Ethiopia closes the door on Spanish adoptive parents

After five months in Addis Ababa, two couples told to head home without their adopted sons

Sonia Alonso and Rubén Fernández with the boy they are trying to adopt, Mikel Tamirat, in an image supplied by the couple.
Sonia Alonso and Rubén Fernández with the boy they are trying to adopt, Mikel Tamirat, in an image supplied by the couple.

Two Spanish couples who have been in Ethiopia for five months waiting for the authorities there to clear up administrative problems over the adoption of two young boys now look set to return home without them.

Sonia Alonso and Rubén Fernández and Silvia Pons and Jerónimo Moltó began the adoption process four years ago, and travelled to the Ethiopian capital of Addis Ababa at the end of March, believing that all the paperwork had been approved and that failing a few formalities, they would be able to bring the two boys, aged 15 months and three years, back with them within days.

But the Ethiopian authorities say that a signature on one of the documents issued by the state-run orphanage where the children were living was forged, and that the whole adoption process must be repeated.

The couples have been looking after the two boys over the last five months, but last week they were obliged by a court to hand them back to the Ethiopian authorities.

“It was the worst moment of my life, a nightmare that we can’t go through again. We had to return to our hotel rooms that were filled with the babies’ things,” said Sonia Alonso.

Silvia Pons, with Mario, in an image supplied by the family.
Silvia Pons, with Mario, in an image supplied by the family.

The couples were legally assigned the children by a court soon after they arrived in Addis Ababa, and were told that their boys’ passports and birth certificates would be given to them within days. But a month later, the Ministry of Women’s Affairs, which handles adoption procedures, told the two couples that it was revoking the adoptions, saying that the matter was now in the hands of the regional governments in the south of the country were the two boys were from. It also said that a signature had been forged on one of the documents.

A Spanish-based agency that has helped with the adoption process says the authorities have been stalling for time and that the Ethiopian government now wants to put a stop to international adoptions, following pressure from regional governments that are opposed to it.

The Spanish Foreign Ministry initially said the matter was out of its hands, but last week contacted the Ethiopian authorities over the issue. Since then, Foreign Minister José Manuel García-Margallo has said there is nothing more to be done, suggesting that the couples begin new adoption proceedings. Both couples have said they will appeal against the court’s decision.
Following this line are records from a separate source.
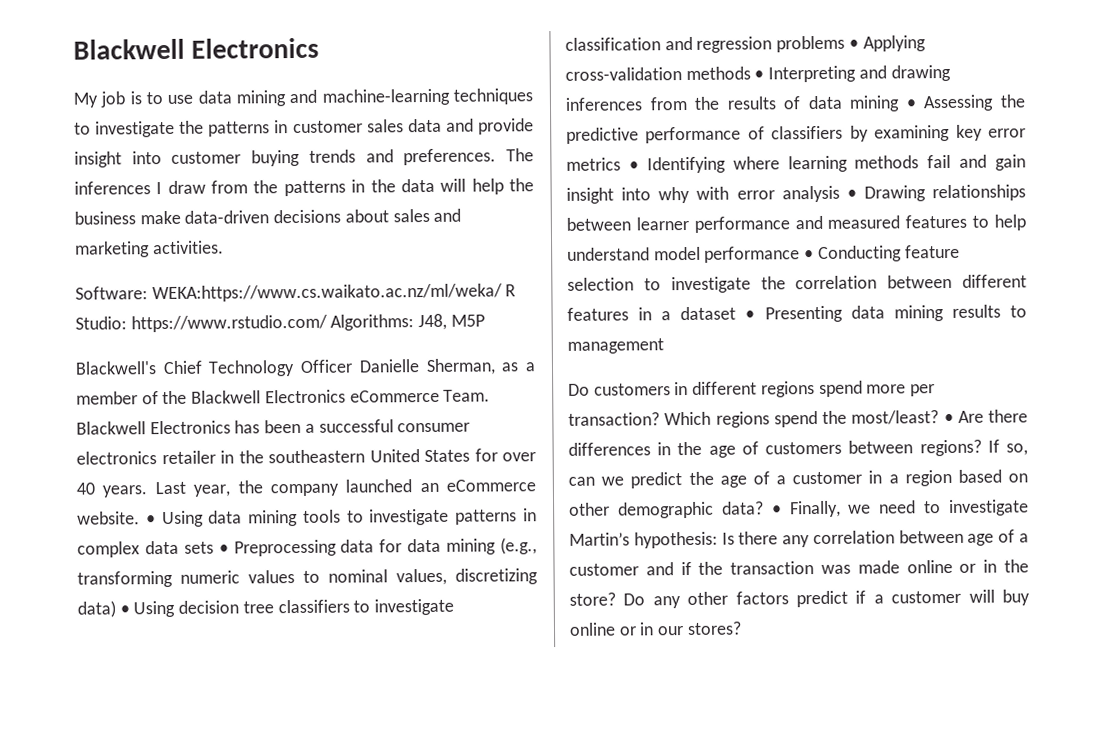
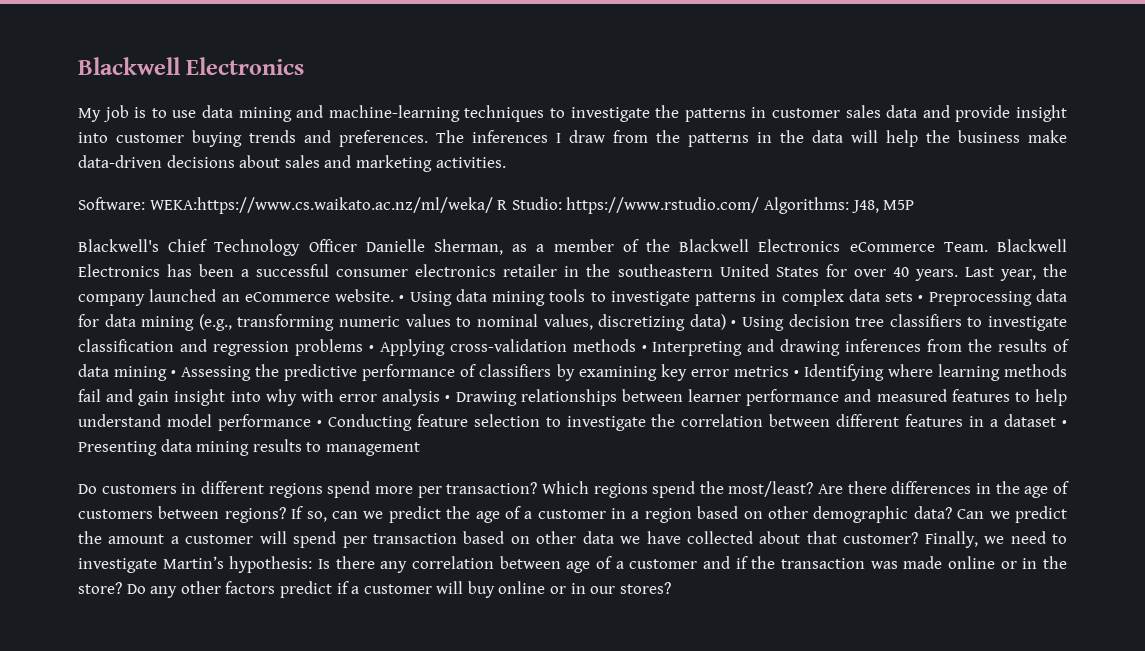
- • Are there differences in the age of customers between regions?
+ Are there differences in the age of customers between regions?
- • Finally, we need to investigate Martin’s hypothesis: Is there any correlation between age of a customer and if the transaction was made online or in the store?
+ Can we predict the amount a customer will spend per transaction based on other data we have collected about that customer? Finally, we need to investigate Martin’s hypothesis: Is there any correlation between age of a customer and if the transaction was made online or in the store?

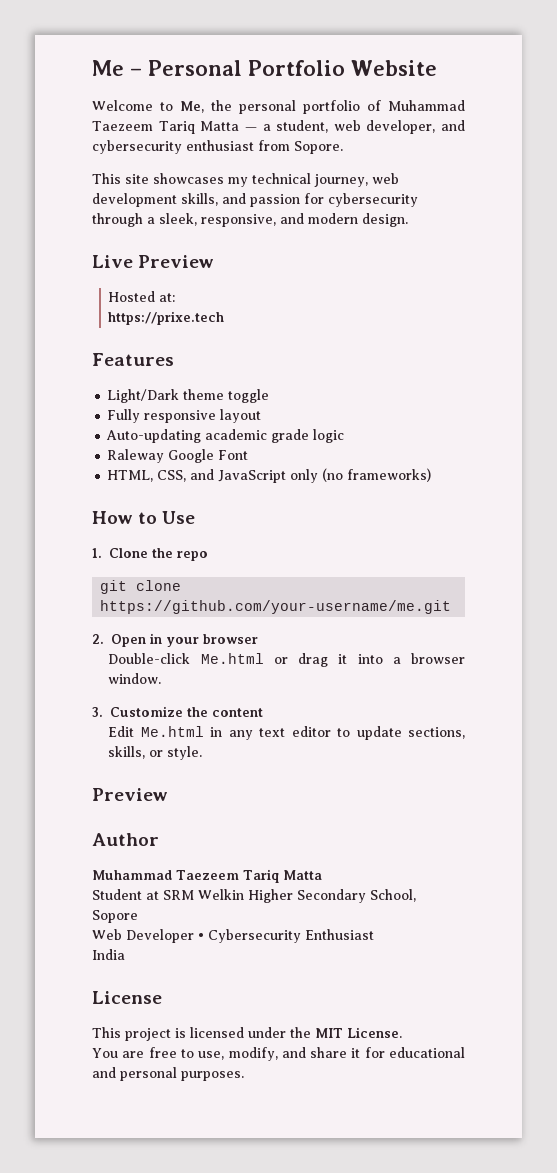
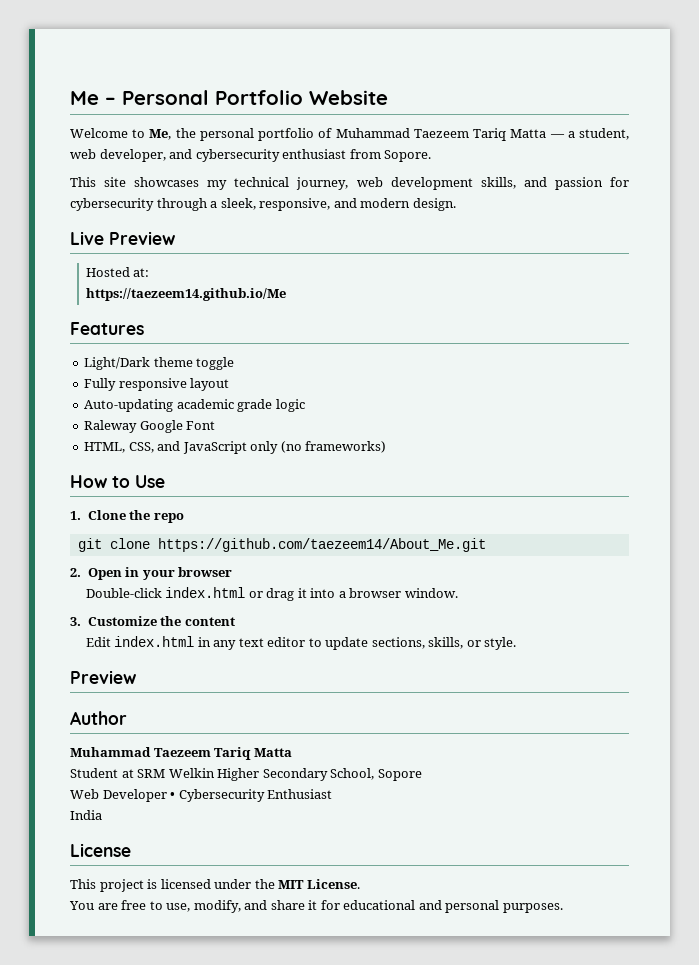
- https://prixe.tech
+ https://taezeem14.github.io/Me
- git clone https://github.com/your-username/me.git
+ git clone https://github.com/taezeem14/About_Me.git
- Double-click Me.html or drag it into a browser window.
+ Double-click index.html or drag it into a browser window.
- Edit Me.html in any text editor to update sections, skills, or style.
+ Edit index.html in any text editor to update sections, skills, or style.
The Spanish Health Ministry reports a sharp decline in the number of overseas adoptions in Spain, which are down 61 percent on 2009, when 3,006 children were adopted by Spanish families: in 2013, the figure was just 1,188. China and Russia, from where the majority of children came, have toughened requirements for overseas adoptions, particularly in the case of same-sex couples and single parents.

Spain’s adoption requirements

- Regional governments issue adoption papers. Prospective adoptive parents must attend a series of workshops with other families to establish that they understand the risks and responsibilities involved.

- Once the couple has decided on the country they wish to adopt from, the regional government prepares a report based on assessments by social workers and psychologists who have visited the prospective parents at home.

- The regional government then issues the couple with a certificate validating them, which then contacts an ECAI, or international adoption collaborating entity. This process can take up to a year. There are sometimes waiting lists of up to three years, depending on the country.

- The country to which the family has applied then assigns a child, and the adoptees agree in writing to accept the child. Depending on the rules in each case, the prospective parents then travel to the country, or name a local representative to fill in the paperwork on their behalf.

- But the adoptive parents must be present at the final hearing in which a judge makes the adoption official. Once this has taken place, the country of origin issues the child with a passport and a birth certificate.